Welcome!

About me

Patrick Li
Lecturer
Econometrics and Business Statistics
Monash University

TengMCing

[email protected]

  • I am a PhD candidate currently awaiting thesis review.
  • With over 20 years of programming experience, I have worked in languages such as C, Pascal, and Python, and have used R for the past 6 years.
  • My research focuses on data visualization, machine learning, visual inference, and computer vision models.
  • I have a strong interest in developing statistical software.
  • I have tutored business analytics units for 4 years, including the ETC3250/ETC5250 Introduction to Machine Learning, ETC5523 Communicating with Data, and ET5521 Exploratory Data Analysis.

Teaching Schedule

I will be teaching the second half of this unit. This includes

  • Relational data (week 7)
  • Web scraping (week 8)
  • Text analysis (week 9)
  • Cluster analysis (week 10)
  • Linear models (week 11)
  • Review and discussion (week 12)

Upcoming Assessment

Mid-semester Test (week 7)

Assignment 2 (week 9)

Final Exam (Nov 8th)

Expectation

Upon completion, you will

  • become an intermediate R user,
  • capable of tidying, exploring, and analyzing data, and
  • compiling it all into a reproducible report using RMarkdown or Quarto.

Code Examples

I will use webR with the quarto-webr extension to run code interactively within the slides during the lecture whenever possible, and I encourage you to explore and run the code yourself.

The tidyverse package is already loaded.

Recap

  • Advanced ggplot customization
  • Palettes
  • Color usage
  • Animated plots (gganimate)
  • Computer paths and RStudio projects

Relational Data

Outline

  1. What is relational data?
  2. How to combine different data sets for data analysis?
  3. Joins and Keys
  4. Different types of joins
  5. Stacking data frames
  6. Working with Excel files

Relational Data


Multiple tables of data are called relational data.


  • Data analysis rarely involves only a single table of data.

  • To answer questions we generally need to combine many tables of data.

  • It is the relations, not just the individual data sets, that are important. The existence of common variables (keys/value pairs) allow us to combine different data sets.

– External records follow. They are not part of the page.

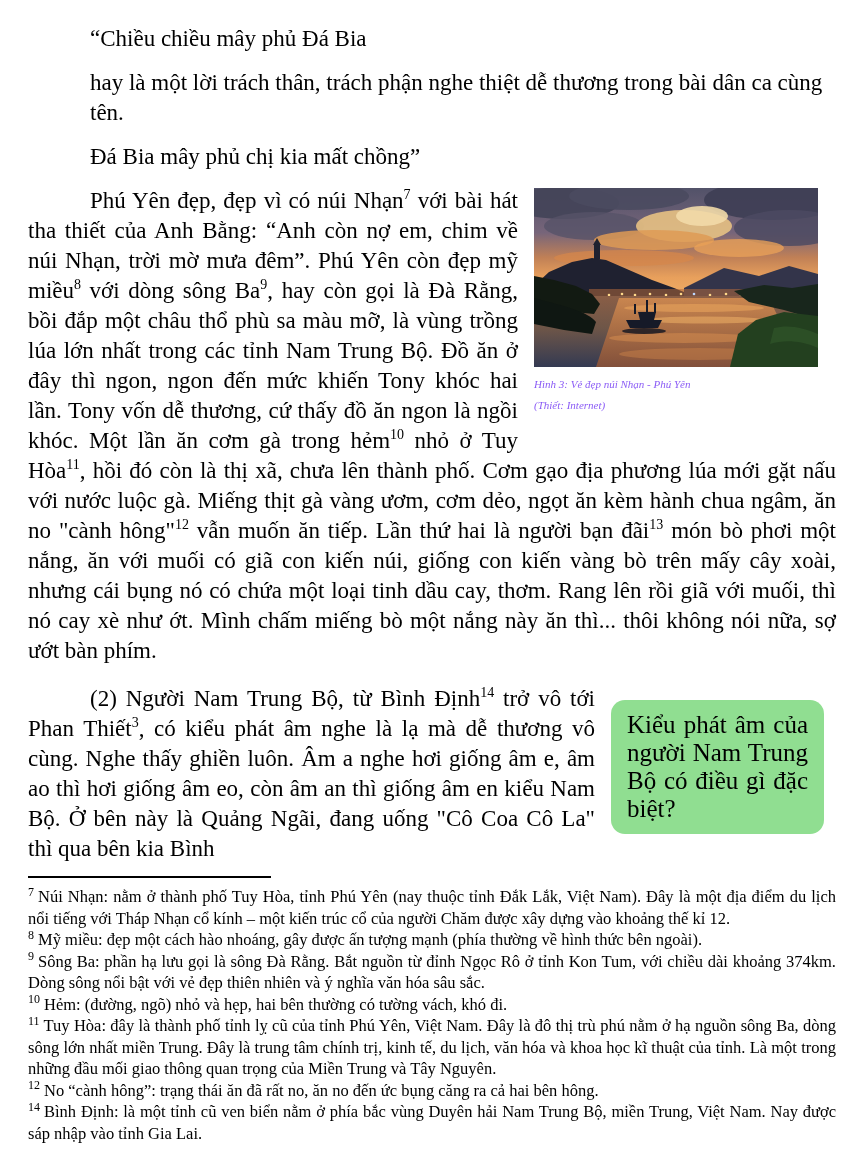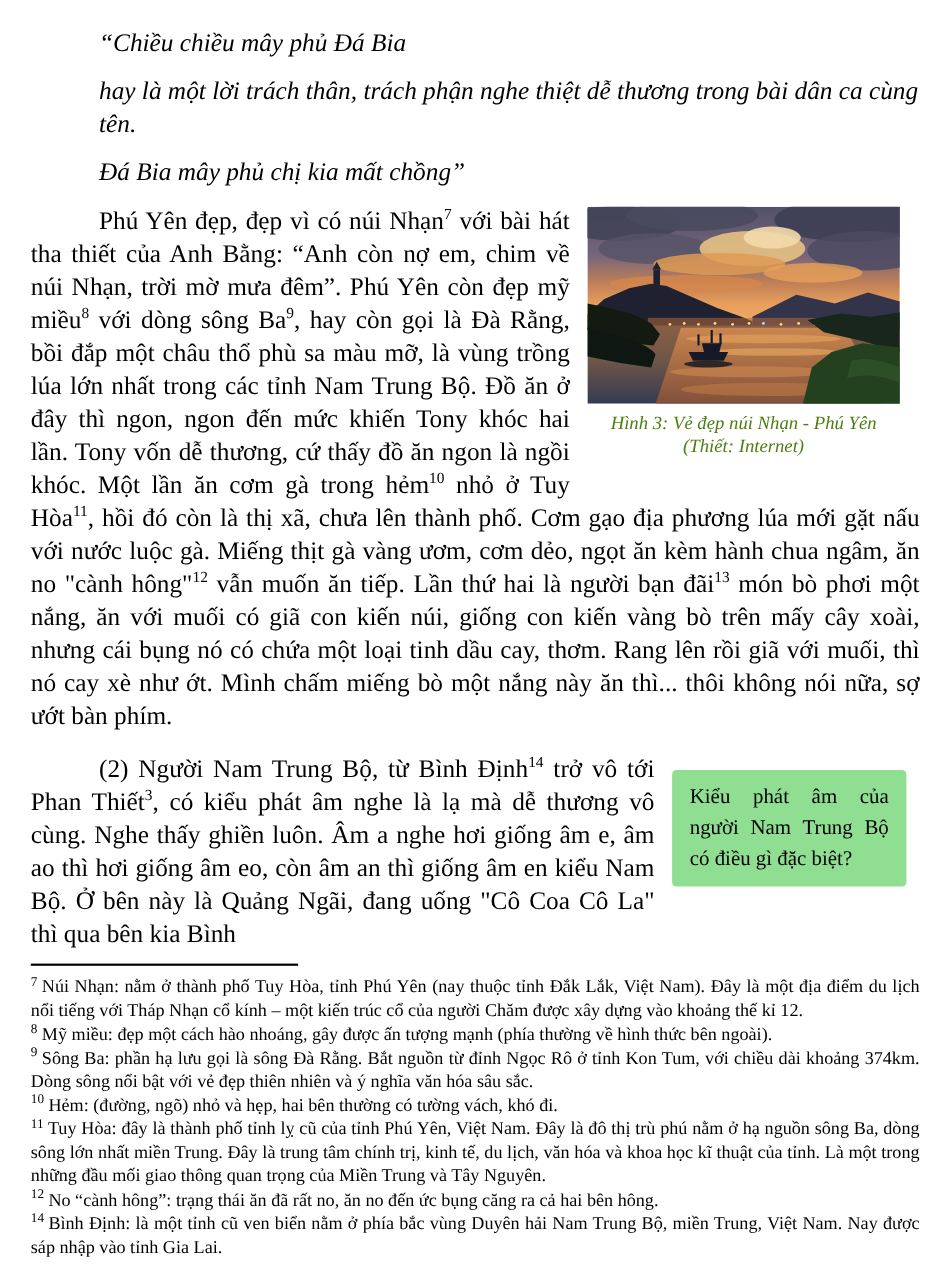"“Chiều chiều mây phủ Đá" .quote-line { font-style: italic -> none }
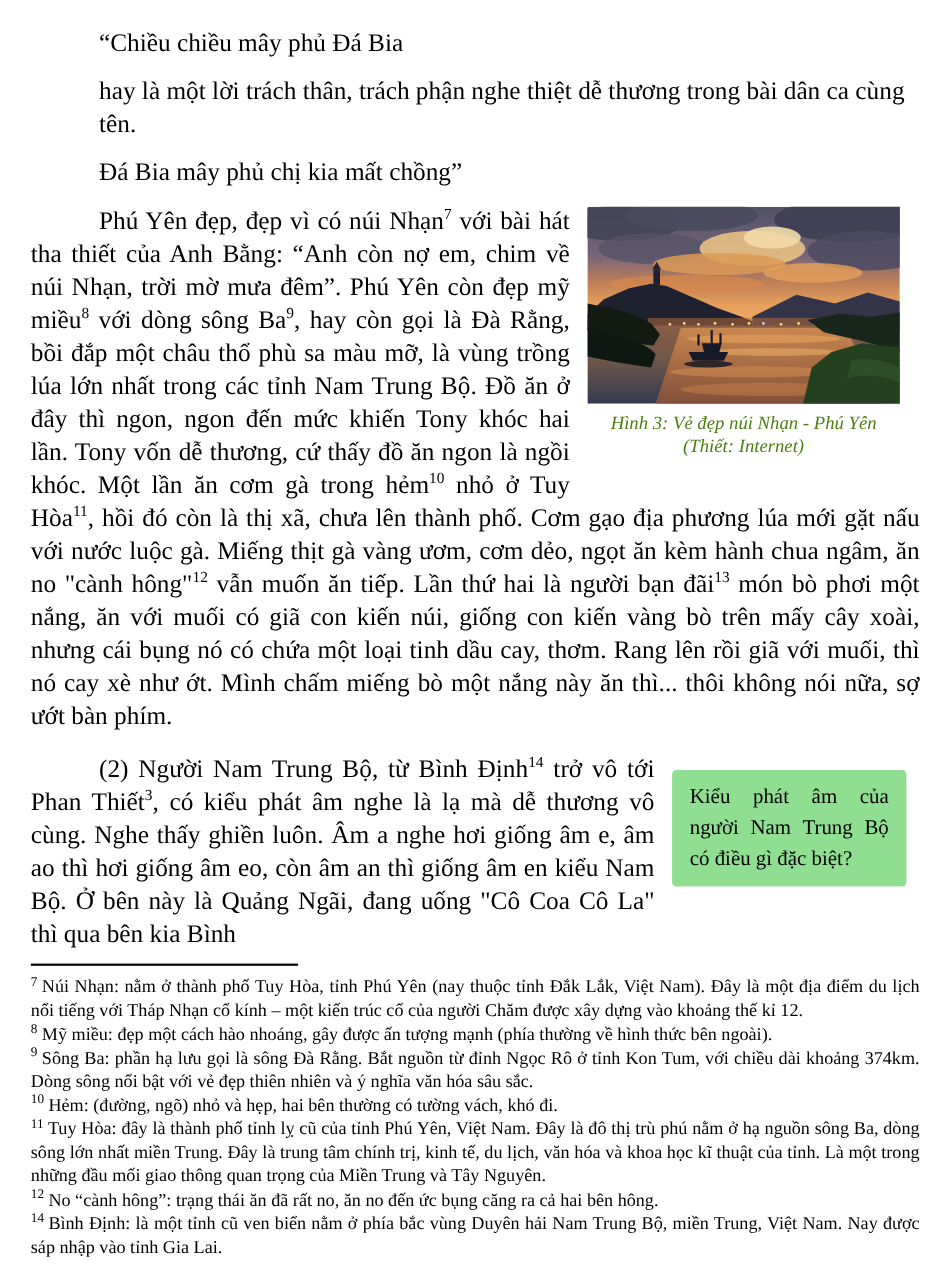"Hình 3: Vẻ đẹp núi" .caption { color: #4d7c0f -> #8b5cf6; font-size: 17px -> 11px; text-align: center -> none }
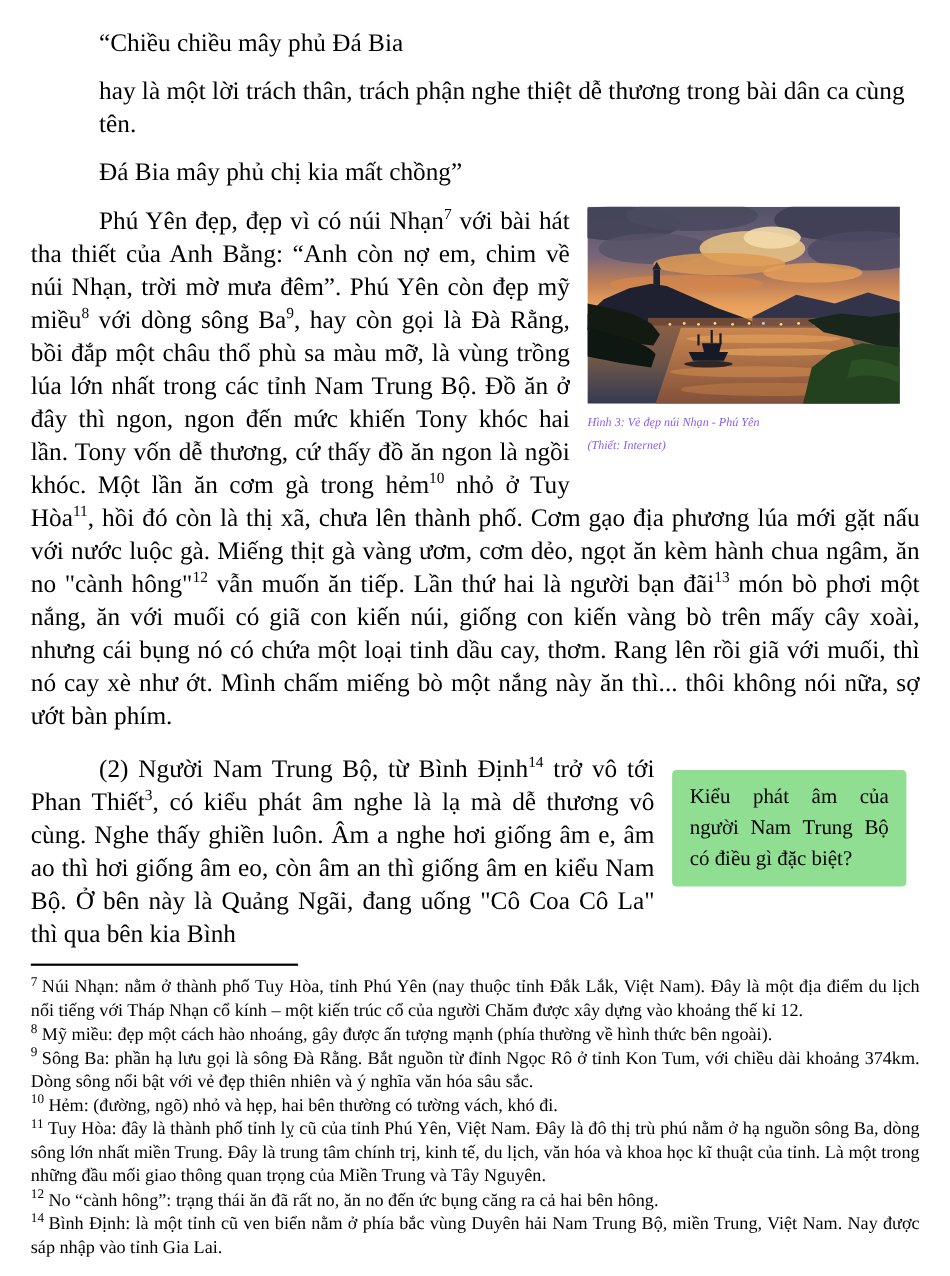"Kiểu phát âm của người" .callout { border-radius: 4px -> 14px; font-size: 19px -> 25px }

Flights that Departed NYC in 2013

The nycflights13 package contains data set of flights that departed NYC in 2013.

It has five tables:

  1. flights: on-time data for all flights that departed NYC (i.e. JFK, LGA or EWR) in 2013.
  2. airlines: airline names from their carrier codes.
  3. airports: records information about each airport (identified by the faa airport code).
  4. planes: data about each plane, identified by its tailnum.
  5. weather: information about the weather at each NYC airport for each hour.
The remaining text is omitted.